Allénore resta avec Scorpius, le consolant :
- Tu sais, si ça peut te rassurer, moi je trouve qu'ils se sont bien défendus !
Scorpius fronça les sourcils, parce qu'Allénore n'y connaissait absolument rien au Quidditch :
- Ça ne me rassure pas du tout ! rit-il.
Allénore joignit son rire au sien. Il observa sa meilleure-amie, et la trouva fatiguée, encore plus que d'ordinaire. Depuis qu'elle avait insonorisé les chambres, Scorpius n'avait plus aucun moyen de savoir si elle faisait toujours des cauchemars. Le blond allait lui demander si elle allait bien, avant de sentir sa main agripper son bras.
- Elzima.
- Quoi Elzima ? fronça-t-il des sourcils.
- Elzima droit devant.
Son ancien binôme s'avançait effectivement vers lui, le visage fermé, et passablement en colère. En un mois, Scorpius avait réussis à l'éviter, honteux, ne sachant pas quoi lui dire. Il s'arrangeait toujours pour être avec Nathan ou pour transplaner à temps. Au final… Il était bien lâche. Sauf que désormais, il n'avait plus trop la possibilité de s'échapper.
- C'est la ballade des exs ma parole ! murmura Albus.

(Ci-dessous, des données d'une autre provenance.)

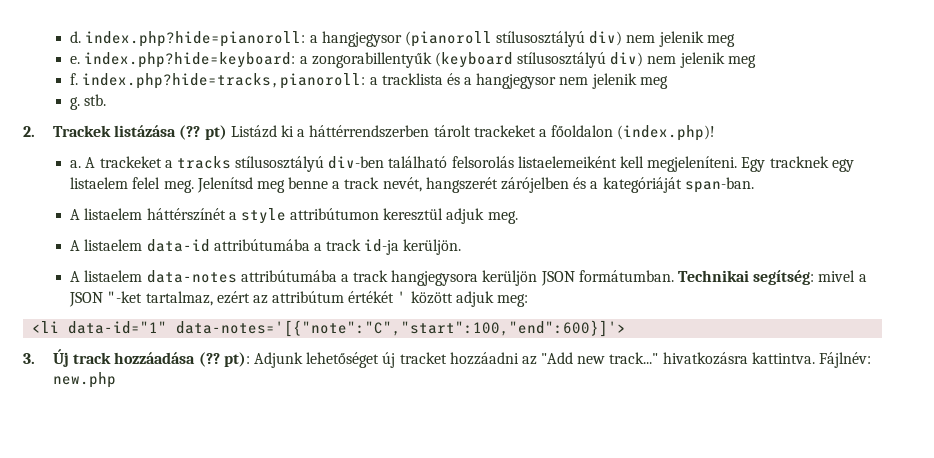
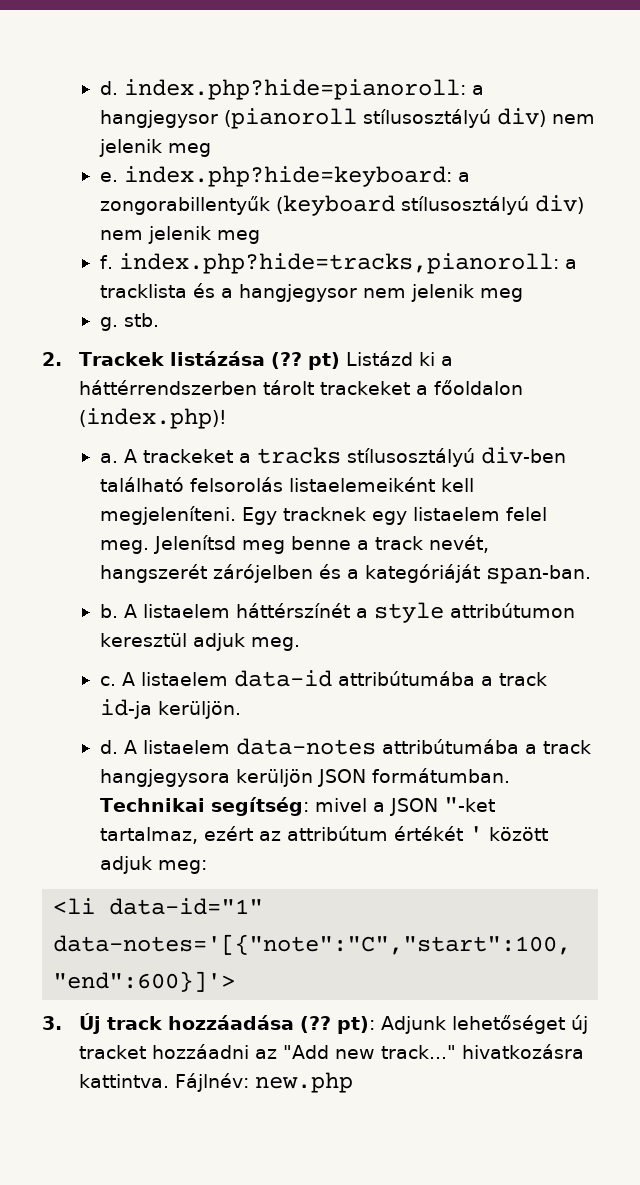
(754, 185) none -> [99,604,118,618] b.
(518, 217) none -> [99,676,116,686] c.
(462, 247) none -> [99,740,118,754] d.

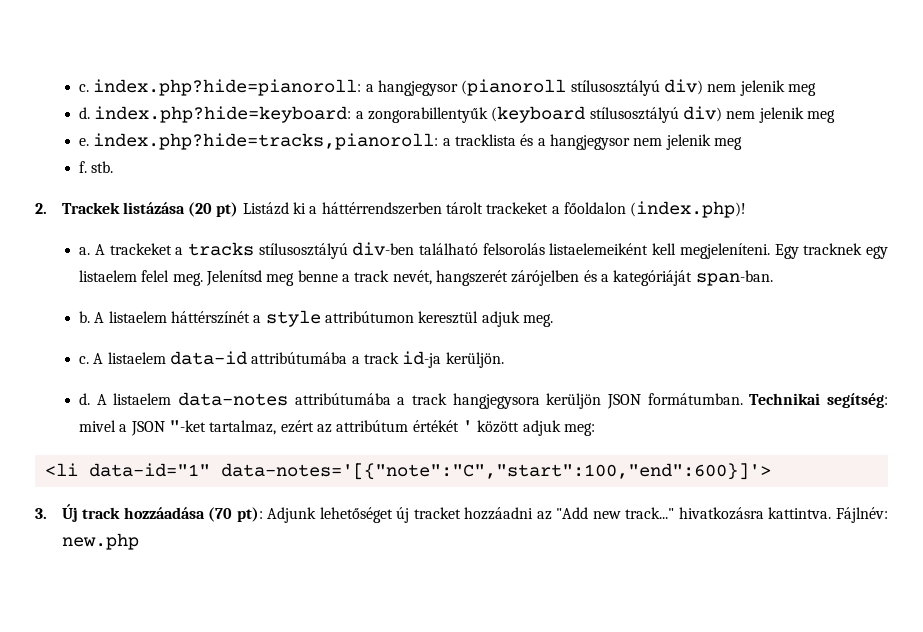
[99,81,118,95] d. -> [79,84,90,92] c.
[99,172,118,182] e. -> [79,107,91,119] d.
[99,255,113,269] f. -> [79,138,90,146] e.
[99,317,118,331] g. -> [79,161,88,173] f.
[270,352,302,369] (?? -> [188,202,213,217] (20
[299,1016,331,1033] (?? -> [208,507,233,522] (70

Rose se posta devant Scorpius, comme pour faire barrage. Mais elle se tourna finalement vers lui. Il y avait des choses qu'il avait réglé seul, et elle lui faisait entièrement confiance. La rousse lui caressa la joue et passa une main dans ses cheveux blonds :
- Je t'attends entre ici et la maison, chuchota Rose.
Elle s'éloigna finalement, et avant il lui cria :
- Je te rejoindrais à mi-chemin alors !
Il inspira faiblement, la regardant partir et salua Elzima, les mains dans les poches, prêt à s'expliquer, mais surtout, à s'excuser.
Quand Scorpius rejoignit Rose à mi-chemin, elle était assise sur un banc et l'attendait. Il se lova dans ses bras et elle lui caressa les cheveux. Il aurait pu s'endormir ici même, dans leur étreinte. Rose ne lui posa aucune question, ne demanda rien. Après un long moment, il se redressa et la regarda :
- Ca a toujours été toi, tu le sais ?
Elle hocha timidement la tête.
- Dis-le, l'implora-t-il presque.
- Oui je le sais.
Depuis toujours, Rose et lui se laissaient faire la moitié du chemin et s'attendaient, se distançaient, s'évitaient, n'avançant pas forcément au même rythme. Aujourd'hui, ils s'étaient enfin rejoints et l'un comme l'autre, espéraient ne plus avoir à faire l'autre moitié du chemin seuls.